When is rent due and how do I pay it? You’ll find most rents are due on the 1st of the month but that isn’t always the case. Also be sure to ask what the penalty is for late payments or if they have a grace period. Many landlords will have a grace period up to 5 days, but others will slap you with a $25 late fee after the 1st. Not only do those fees add up, they can hurt your rental reference down the road.
Rent can be paid in a lot of different ways – how does this landlord handle payments? You’ll find some will only take cash or money order, while others want post-dated checks for the whole rental term. Other encourage or require electronic payments or direct deposit into their bank account. If they use electronic payments as we do here, you may want to ask if there are any fees involved. For example, there is no cost to our tenants for electronic payments if they are using a bank account. However, if they use a credit or debit card, the service fee charged by the processing company is substantial.
Are pets allowed? If you’re already the proud owner of a pet, you’ll want to know immediately if your little companion is allowed in the rental. Many landlords have very strict no pet policies, banning anything with fur, feathers, or scales. Others may allow pets but you may have to pay additional pet rent. Even if you don’t have a pet today, find out what the policy is in case you want to add one later on. This is also an important question to ask if you have animal allergies. Pet hair can be hard to fully remove from a home. So if you have severe allergies, you may not want to move into a rental that has had a pet in it in the past.
Is parking available?

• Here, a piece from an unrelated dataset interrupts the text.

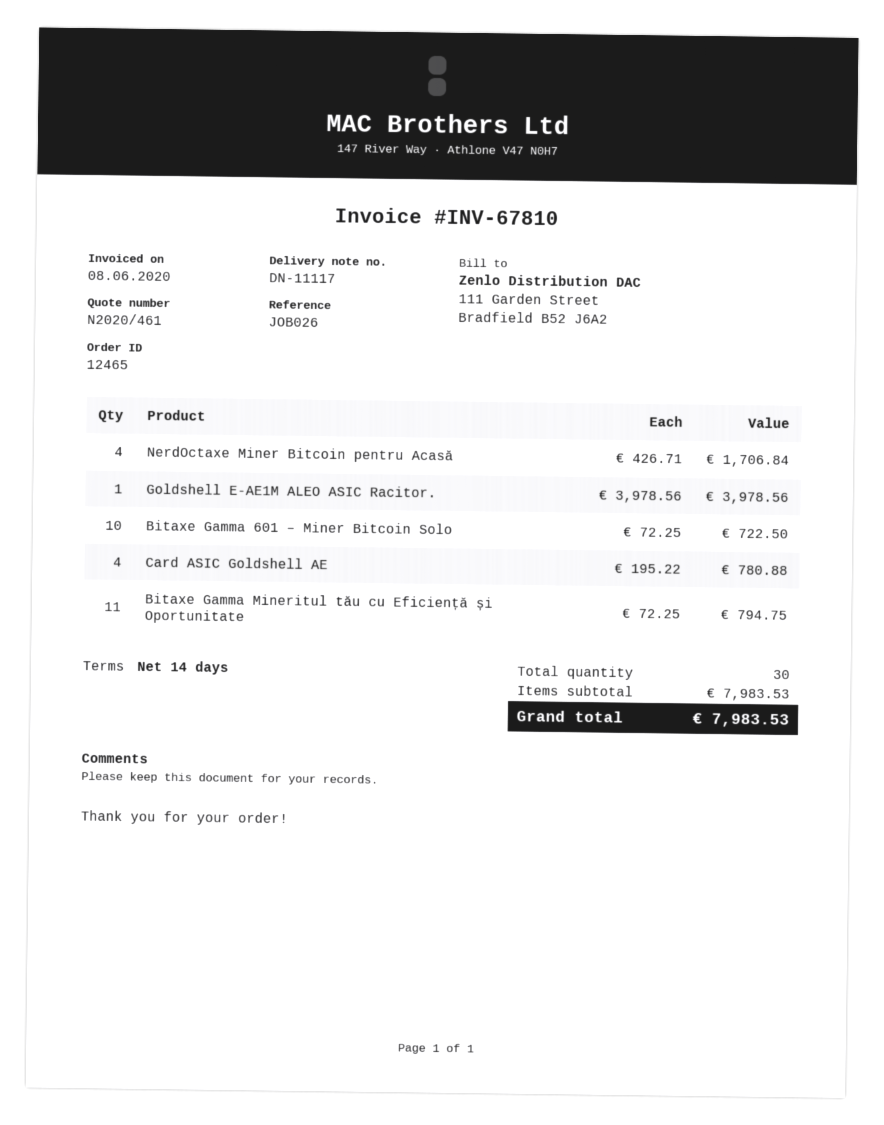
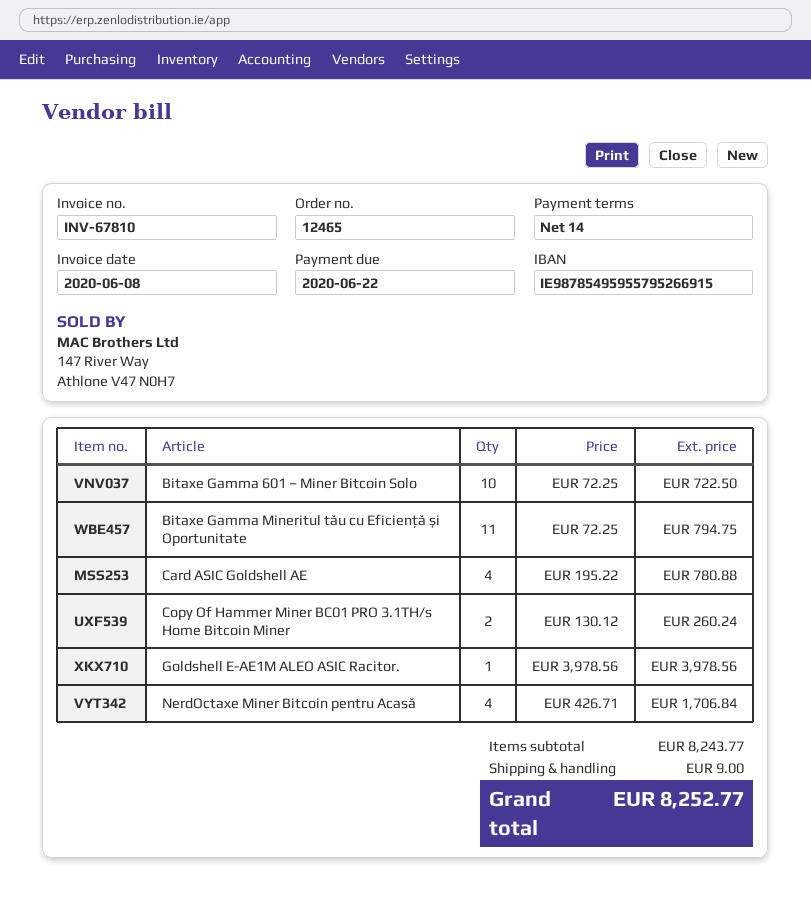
Copy Of Hammer Miner BC01 PRO 3.1TH/s Home Bitcoin Miner: none -> 2 x 130.12 = 260.24
subtotal: 7983.53 -> 8243.77
shipping: none -> 9.00
total: 7983.53 -> 8252.77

Don’t take for granted that the garage out back is for you — it’s not uncommon for landlords to keep garages for their personal use or rent them separately. If you need parking and off-street spaces are not provided, ask what the parking requirements and regulations are. Some areas do not allow long-term parking, or in the case of snow, you may have to move your car to the opposite side of the street on certain days. Be sure to know what is expected of you before you park your vehicle at your new home to avoid problems (or parking tickets!) down the road.
Are there any building or unit rules to be aware of? Entering into a lease, you probably expect a set of standard rules: keep it clean, no wild parties, and pay your rent on time. But in this litigious day and age, your landlord may have a slew of other rules and regulations that may affect your level of interest in the property. Our leases have around 50 general “rules” for all properties, which may seem excessive but guess what? If it’s in the lease, it probably happened to us or another landlord that we know. You wouldn’t think we need to tell tenants not to put indoor furniture outside, but down the street from our office there is a recliner on the roof of someone’s rental home. No lie. So if there’s a rule that you find odd, trust that there’s probably a good reason for having it…
Aside from your general rules, like no candle burning or keeping pets on a leash, the building or unit you’re looking at may have special rules that only apply there. For example, we have two neighborhoods in our management portfolio with restrictive neighborhood covenants. The rentals on those streets cannot have recreational vehicles, campers, yard signs, or more than two pets — and those rules come from local government, not the owner or management company.
Best practice is to ask about any oddities like this up front — that way you’re prepared and can make an informed decision about signing the lease.
How is maintenance handled? If you’re renting from a private owner with only one property, chances are that maintenance requests are pretty simple — you contact the owner and they’ll take care of it. But even then, how do they want to be contacted? Phone? Email? Text? These are important questions to know up front because you may have a maintenance emergency down the road and will need to know how to contact the landlord.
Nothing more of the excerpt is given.